Primal Scream
More Light
Ignition/Indigo
Starkes Comeback von Bobby Gillespie – feat. Robert Plant
Hobby-Historiker behaupten ja, Goethes berühmte letzte Worte, nach denen Primal Scream ihr zehntes Album getauft haben, wären in Wirklichkeit nicht „Mehr Licht!“, sondern „Mehr nicht?“ gewesen. Mit einem „Mehr nicht?“ jedoch wird niemand das Comeback des Scream-Teams aburteilen. Was für eine eindrucksvolle musikalische Hetzjagd, auf die uns Bobby Gillespie und Andrew Ginnes, übrig gebliebenes Bodenpersonal des Creation-Labels (Gillespie begann als Drummer bei The Jesus & Mary Chain, Ginnes als The Revolving Paint Dream) scheuchen!
Die Erfinder-Plakette winkt dabei nicht zwingend als Preis, der bandeigene Fleischwolf aber erweist sich mehr als patentwürdig: Das, was Gillespie selbst „Ecstatic Utopian Rock’n’Roll“ nennt, setzt sich zusammen aus New und No Wave, Krautrock, Death Disco, Vaudeville, Slacker Blues – ist mehr PiL als Sex Pistols, aber wiederum auch mehr Jah Wobble solo als PiL. Im Sumpf wird mal sanft, mal unsanft gegroovt, dazu gesellen sich symphonische Ausreißer – über alles legt Produzent David Holmes seine heilenden Hände.

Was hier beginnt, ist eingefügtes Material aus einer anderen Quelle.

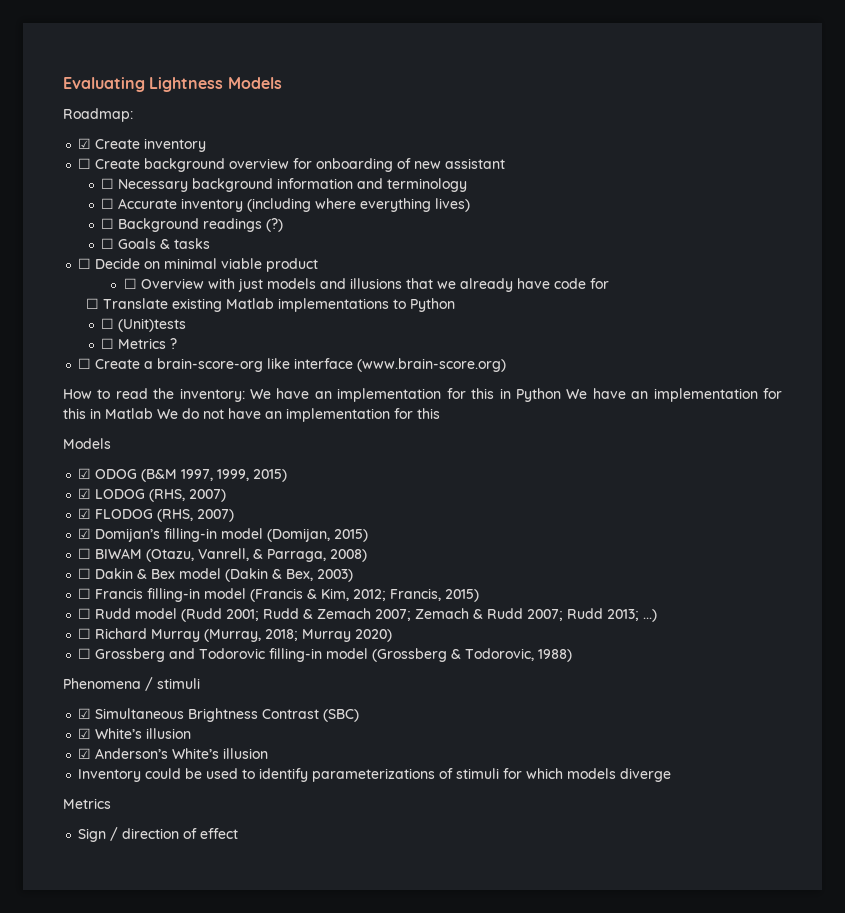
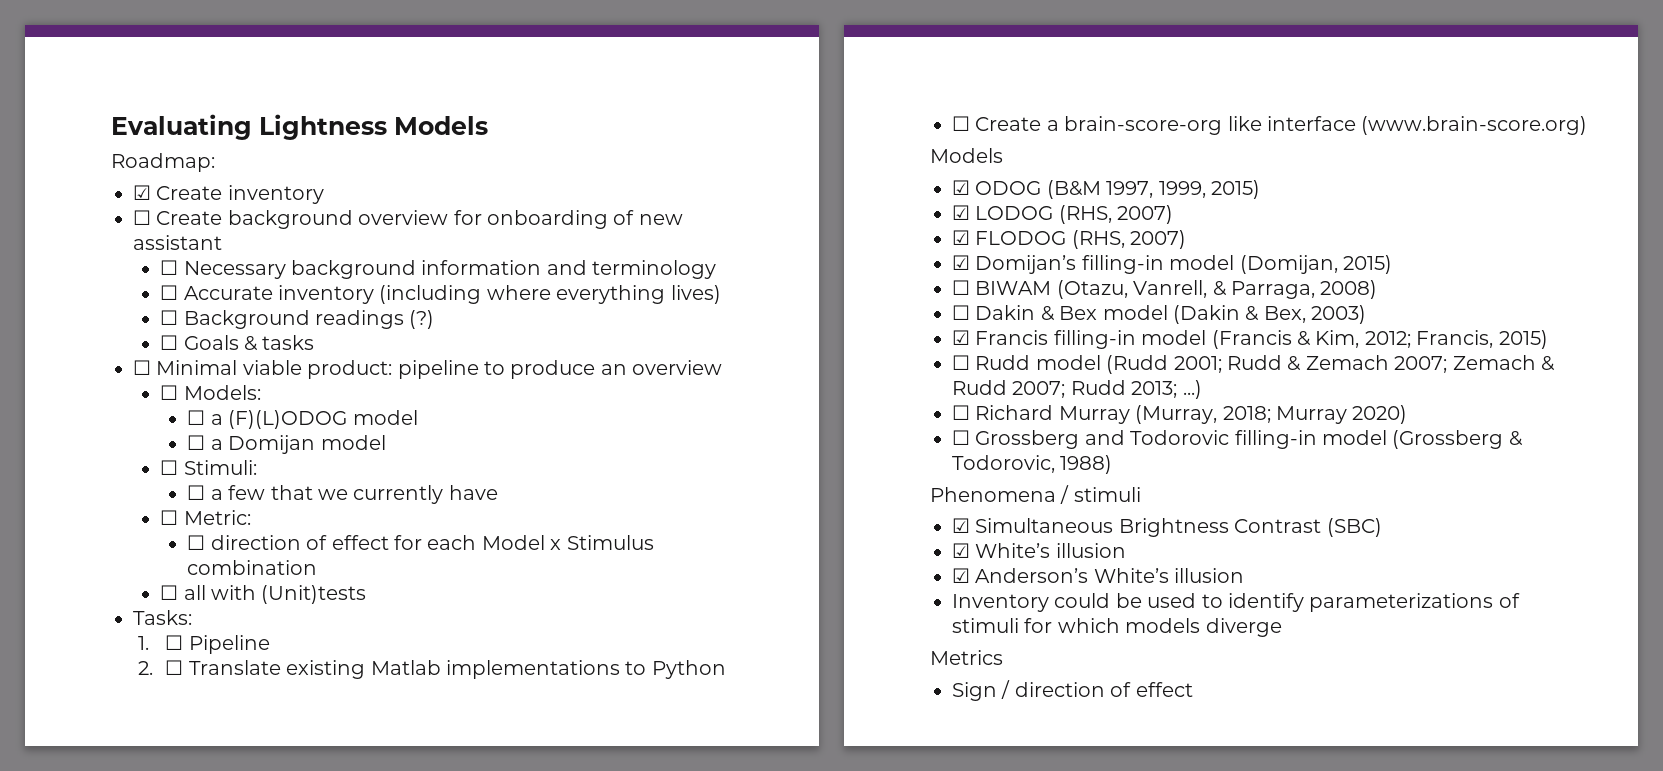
- ☐ Decide on minimal viable product
- ☐ Overview with just models and illusions that we already have code for
- ☐ Translate existing Matlab implementations to Python
+ ☐ Minimal viable product: pipeline to produce an overview
+ ☐ Models:
+ ☐ a (F)(L)ODOG model
+ ☐ a Domijan model
+ ☐ Stimuli:
+ ☐ a few that we currently have
+ ☐ Metric:
+ ☐ direction of effect for each Model x Stimulus combination
+ ☐ all with (Unit)tests
+ Tasks:
+ 1. ☐ Pipeline
+ 2. ☐ Translate existing Matlab implementations to Python
- ☐ (Unit)tests
- ☐ Metrics ?
- How to read the inventory: We have an implementation for this in Python We have an implementation for this in Matlab We do not have an implementation for this
- ☐ Francis filling-in model (Francis & Kim, 2012; Francis, 2015)
+ ☑ Francis filling-in model (Francis & Kim, 2012; Francis, 2015)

Das dissonante Saxofon-Thema von „2013“, das Kernstück über den Tiefschlaf der Jugendkultur, greift die Kühle und Coolness früher Roxy-Music-Songs und der Psychedelic Furs (deren Revival für dieses Jahr hiermit vorausgesagt sei; siehe auch Westbam) der „Forever Now“-Phase auf, „Hit Void“ lässt die Traumsequenz eines Zusammentreffens von Doves und The Jesus & Mary Chain Wirklichkeit werden. Und dann noch diese Krönung: Dass sich 27 Jahre später Robert Plant als ihr Fan outen und sie mit Backing Vocals im Studio unterstützen würde, hätten sich Primal Scream bestimmt nicht träumen lassen, als sie in den 80er-Jahren mit Jingle-Jangle-Sound starteten, bevor sie zwischenzeitlich tatsächlich die Byrds wurden. Weitere Gäste zum Bestaunen: die No-Wave-Ikonen James Chance und Mark Stewart. Mehr … geht … nicht!
Mit dem Gospelrock von „It’s Alright, It’s OK“, der an Band-Klassiker wie „Come Together“ anknüpft, schließt sich der Kreis. Nie waren Primal Scream seit „Screamadelica“ so wertvoll wie heute. Während aber der Meilenstein von 1991 die Platte zum Rave-Wochenende repräsentierte, besteht „More Light“ auch im tagtäglichen Überlebenskampf. So klingt er, der Rock’n’Roll im Jahre 2013, gespielt von der ältesten jungen Band der Welt.